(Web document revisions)
▼

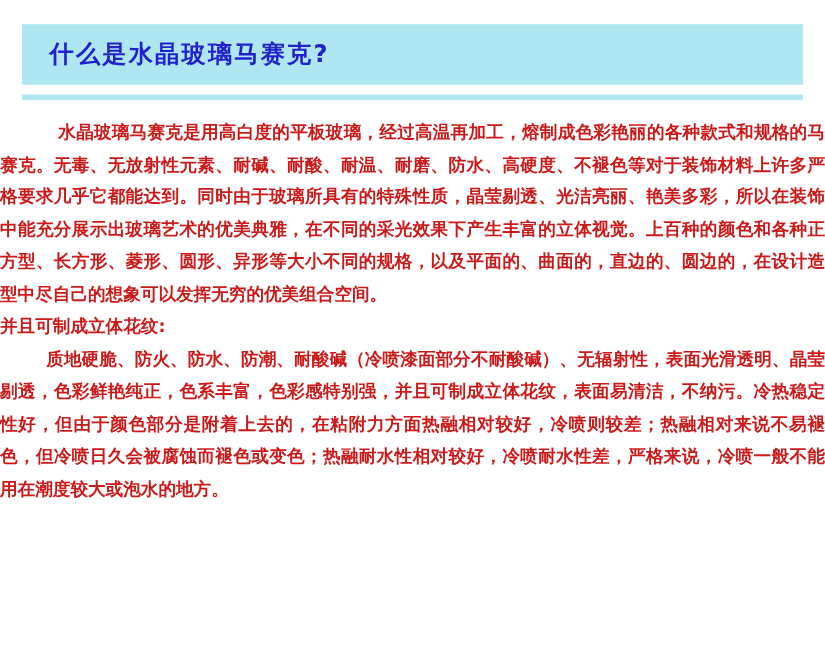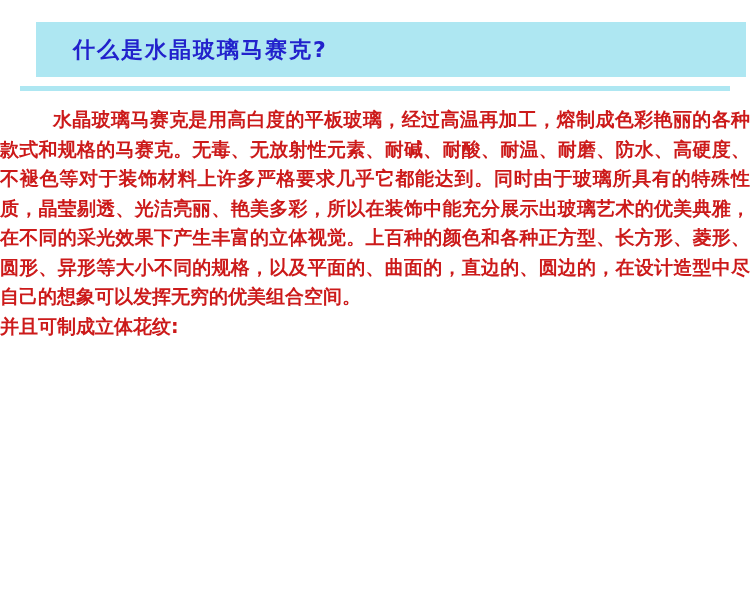--- a/index.html
+++ b/index.html
@@ -19,22 +19,21 @@
   .header {
     position: absolute;
     left: 20px;
     top: 22px;
     width: 710px;
     height: 55px;
     background: var(--header-bg, #aee7f2);
     display: flex;
     align-items: center;
     box-sizing: border-box;
-    padding-left: 37px;
-    margin-left: 16px;
+    padding-left: 25px;
   }
   .header-title {
     color: var(--title-color, #2222cc);
     font-size: 22px;
     font-weight: bold;
     letter-spacing: 2px;
     line-height: 1;
     white-space: nowrap;
   }
   .divider {
@@ -44,21 +43,21 @@
     width: 710px;
     height: 5px;
     background: var(--header-bg, #aee7f2);
   }
   .article {
     position: absolute;
     left: 0;
     top: 105px;
     width: 750px;
     color: var(--text-color, #cc1a1a);
-    font-size: 19px;
+    font-size: 16px;
     font-weight: bold;
     line-height: 29.5px;
   }
   .article p {
     margin: 0;
     padding: 0;
   }
   .p-intro {
     margin-left: 44px;
     margin-right: 37px;
@@ -84,15 +83,16 @@
 
   <div class="header">
     <span class="header-title">什么是水晶玻璃马赛克?</span>
   </div>
 
   <div class="divider"></div>
 
   <div class="article">
     <p class="p-intro">水晶玻璃马赛克是用高白度的平板玻璃，经过高温再加工，熔制成色彩艳丽的各种款式和规格的马赛克。无毒、无放射性元素、耐碱、耐酸、耐温、耐磨、防水、高硬度、不褪色等对于装饰材料上许多严格要求几乎它都能达到。同时由于玻璃所具有的特殊性质，晶莹剔透、光洁亮丽、艳美多彩，所以在装饰中能充分展示出玻璃艺术的优美典雅，在不同的采光效果下产生丰富的立体视觉。上百种的颜色和各种正方型、长方形、菱形、圆形、异形等大小不同的规格，以及平面的、曲面的，直边的、圆边的，在设计造型中尽自己的想象可以发挥无穷的优美组合空间。</p>
     <p class="p-subhead">并且可制成立体花纹:</p>
+    <p class="p-features">质地硬脆、防火、防水、防潮、耐酸碱（冷喷漆面部分不耐酸碱）、无辐射性，表面光滑透明、晶莹剔透，色彩鲜艳纯正，色系丰富，色彩感特别强，并且可制成立体花纹，表面易清洁，不纳污。冷热稳定性好，但由于颜色部分是附着上去的，在粘附力方面热融相对较好，冷喷则较差；热融相对来说不易褪色，但冷喷日久会被腐蚀而褪色或变色；热融耐水性相对较好，冷喷耐水性差，严格来说，冷喷一般不能用在潮度较大或泡水的地方。</p>
   </div>
 
 </div>
 
 </body></html>

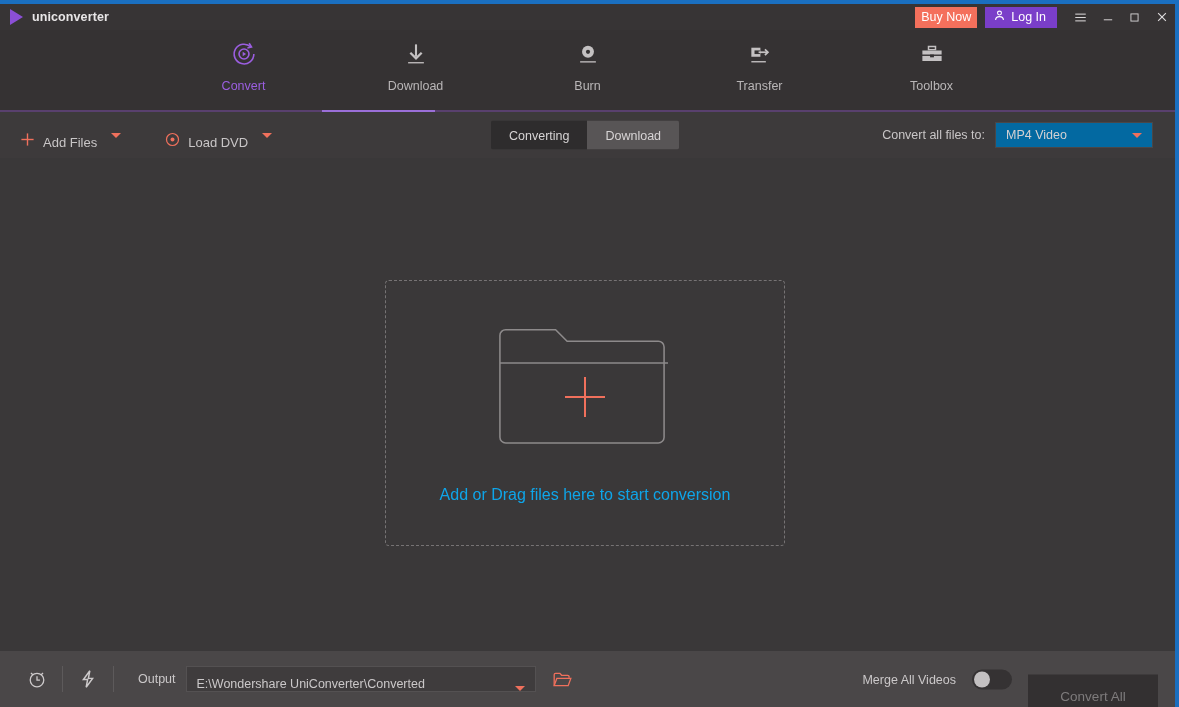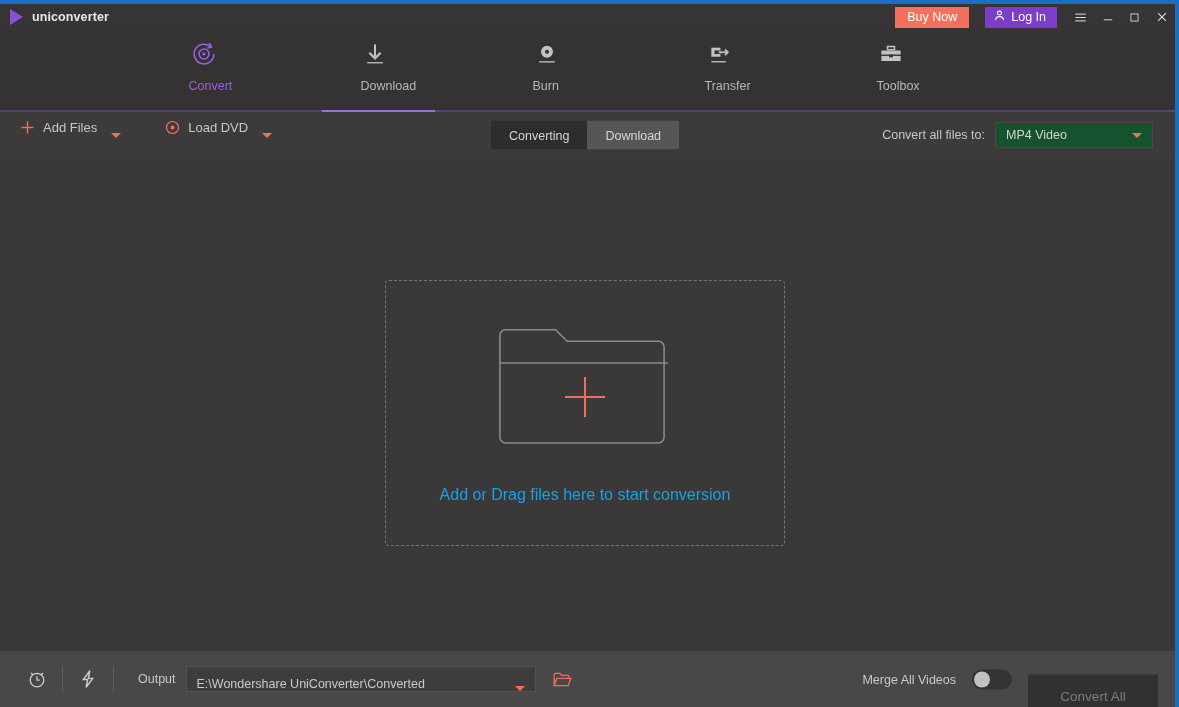--- a/index.html
+++ b/index.html
@@ -58,25 +58,25 @@
     display: flex;
     align-items: center;
     gap: 0;
   }
   .buy-now {
     background: #f4705c;
     color: #ffffff;
     font-size: 12.5px;
     height: 21px;
     line-height: 21px;
-    padding: 0 12px;
+    padding: 0 6px;
     border: none;
     cursor: pointer;
     font-family: inherit;
-    margin-right: 16px;
+    margin-right: 8px;
   }
   .login-btn {
     background: #7a3ec9;
     color: #ffffff;
     font-size: 12.5px;
     height: 21px;
     padding: 0 11px 0 8px;
     border: none;
     cursor: pointer;
     display: flex;
@@ -102,21 +102,21 @@
     justify-content: center;
     gap: 62px;
     padding-top: 8px;
     flex: 0 0 auto;
     position: relative;
   }
   .nav-item {
     width: 110px;
     display: flex;
     flex-direction: column;
-    align-items: flex-start;
+    align-items: center;
     gap: 9px;
     cursor: pointer;
     color: #b9b6b7;
   }
   .nav-item .nav-label { font-size: 12.5px; }
   .nav-item.active { color: #9b5ee0; }
   .nav-icon { height: 32px; display: flex; align-items: center; justify-content: center; }
 
   .nav-underline {
     position: absolute;
@@ -139,21 +139,21 @@
     height: 46px;
     background: #3d3a3b;
     display: flex;
     align-items: center;
     flex: 0 0 auto;
     position: relative;
     padding: 0 16px;
   }
   .tb-btn {
     display: flex;
-    align-items: flex-start;
+    align-items: flex-end;
     gap: 8px;
     cursor: pointer;
     color: #c9c6c7;
     font-size: 13px;
     height: 30px;
     padding: 0 4px;
   }
   .tb-btn-group { display: flex; align-items: center; gap: 10px; }
   .caret-down {
     width: 0; height: 0;
@@ -191,21 +191,21 @@
     top: 50%;
     transform: translateY(-50%);
     display: flex;
     align-items: center;
     gap: 10px;
   }
   .conv-label { font-size: 12.5px; color: #c9c6c7; }
   .format-select {
     width: 158px;
     height: 26px;
-    background: #14532d;
+    background: #0369a1;
     border: 1px solid #4a4748;
     display: flex;
     align-items: center;
     padding: 0 10px;
     position: relative;
     cursor: pointer;
     font-size: 12.5px;
     color: #d4d1d2;
   }
   .format-select .caret-down { position: absolute; right: 10px; }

▲

What you are asked to do
Your answer should consist of every line from the entries that holds "title".

Solution for this exercise
   .header-title {
     color: var(--title-color, #2222cc);
     <span class="header-title">什么是水晶玻璃马赛克?</span>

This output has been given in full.